Darrūs appears to be an ancient settlement, probably originally known as Garrūs (Kasrawī, p. 12). Until the mid-1940s it was a village of about 500 people located 5 km north of Tehran. Wheat and barley were cultivated there, irrigated by two underground canals (qanāts). Before modern times most of its inhabitants were Armenian peasants who lived in a fortress in the middle of the village (Sotūda, pp. 413-15).

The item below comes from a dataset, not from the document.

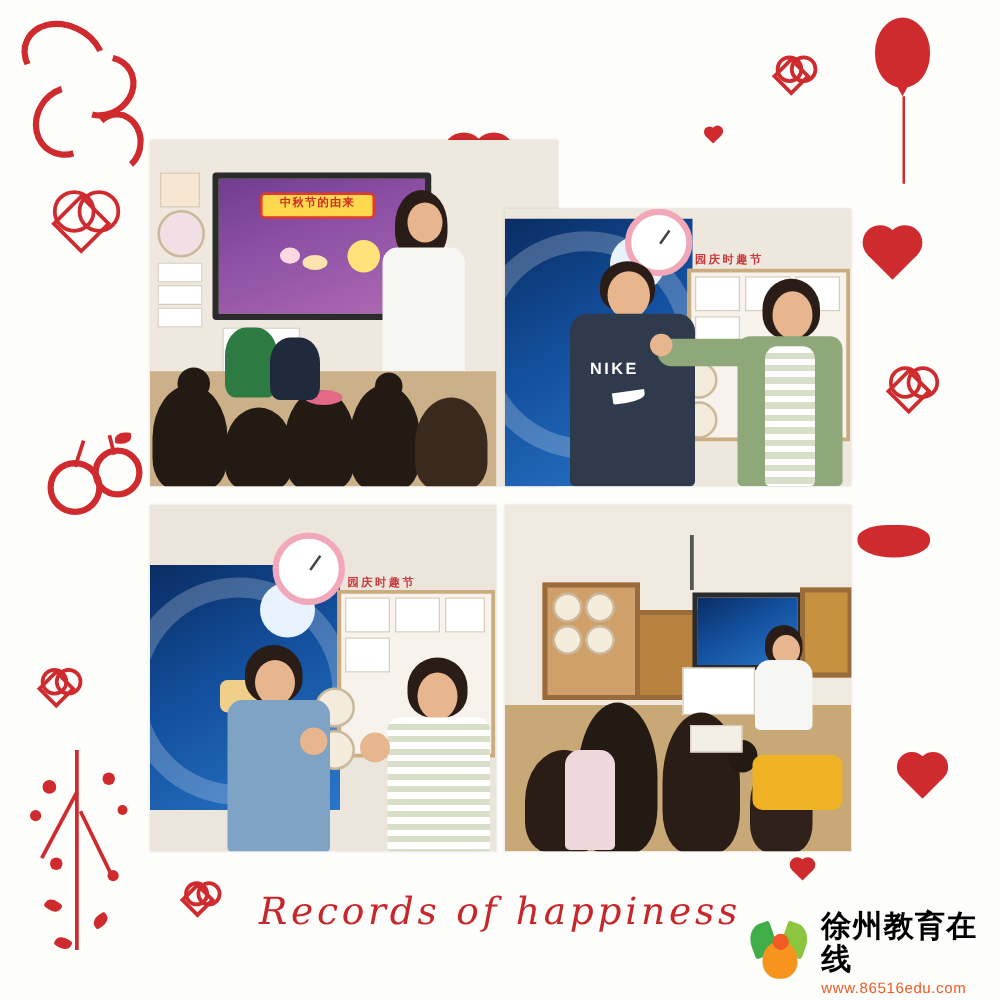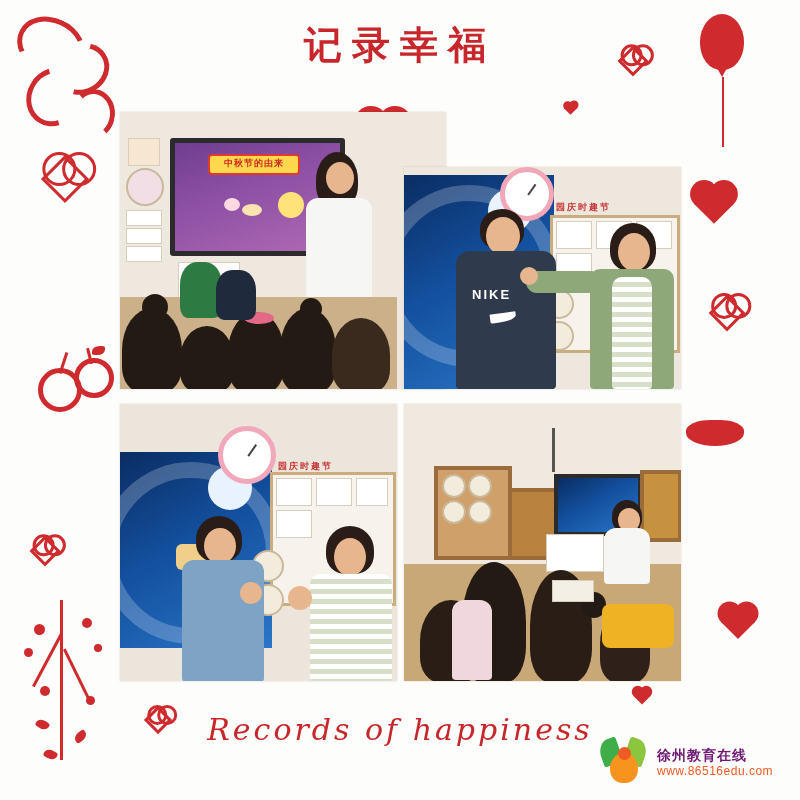"记录幸福" div.title-cn { html: <div>记录幸福</div> -> none }
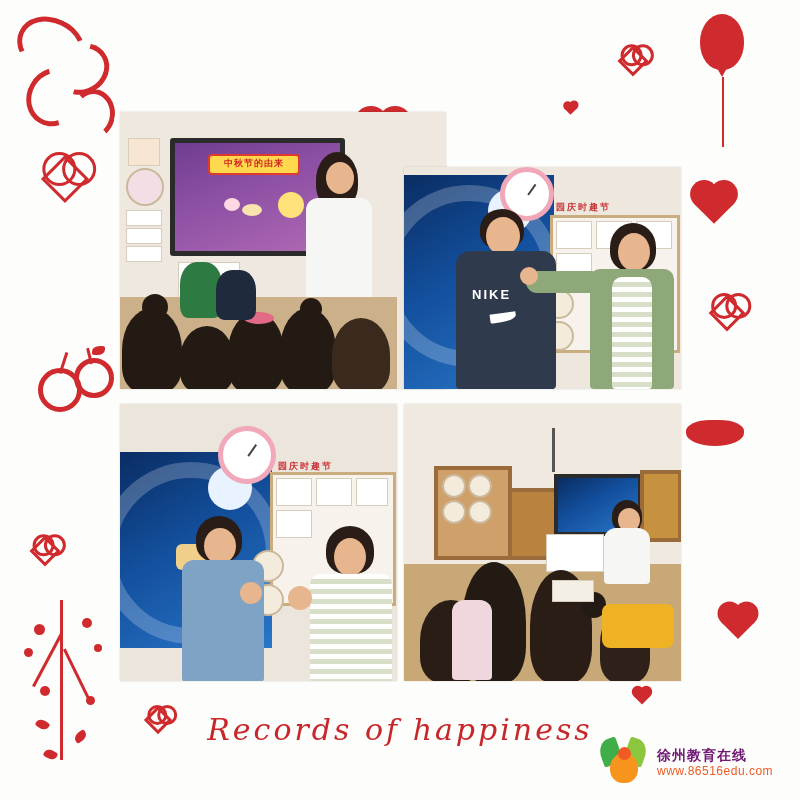"徐州教育在线" .logo-cn { color: #701a75 -> #000000; font-size: 14px -> 24px }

The village, with its walled gardens, was a favored summer resort for the notables of Tehran. Hājj Mīrzā Āqāsī, grand vizier under Moḥammad Shah (r. 1250-64/1834-48), owned a large summer house there. Mehdīqolī Moḵber-al-Salṭana Hedāyat purchased this house and lived in it, gradually buying up half the village in the first decades of the 20th century. He sequestered this property in a family trust (waqf), part of which was devoted to local welfare institutions, including a hospital (Bīmārestān-e Hedāyat), a mosque (Masjed-e Hedāyat), a school, and a public bathhouse (Hedāyat, 1363 Š./1984b, p. 503). He also allocated 12,000 m2 of land for the establishment of a second hospital, Bīmārestān-e Labbāfī-nežād. The village was incorporated into greater Tehran during the real-estate boom of the 1950s-1970s and is now a residential quarter. By 1335 Š./1956 the population had increased to 4,421, and it has continued to grow steadily.

 

Bibliography:

M. Hedāyat, Gozāreš-e Īrān, ed. M.-ʿA. Ṣawtī, Tehran, 1363 Š./1984a, pp. 8-9, 27-28.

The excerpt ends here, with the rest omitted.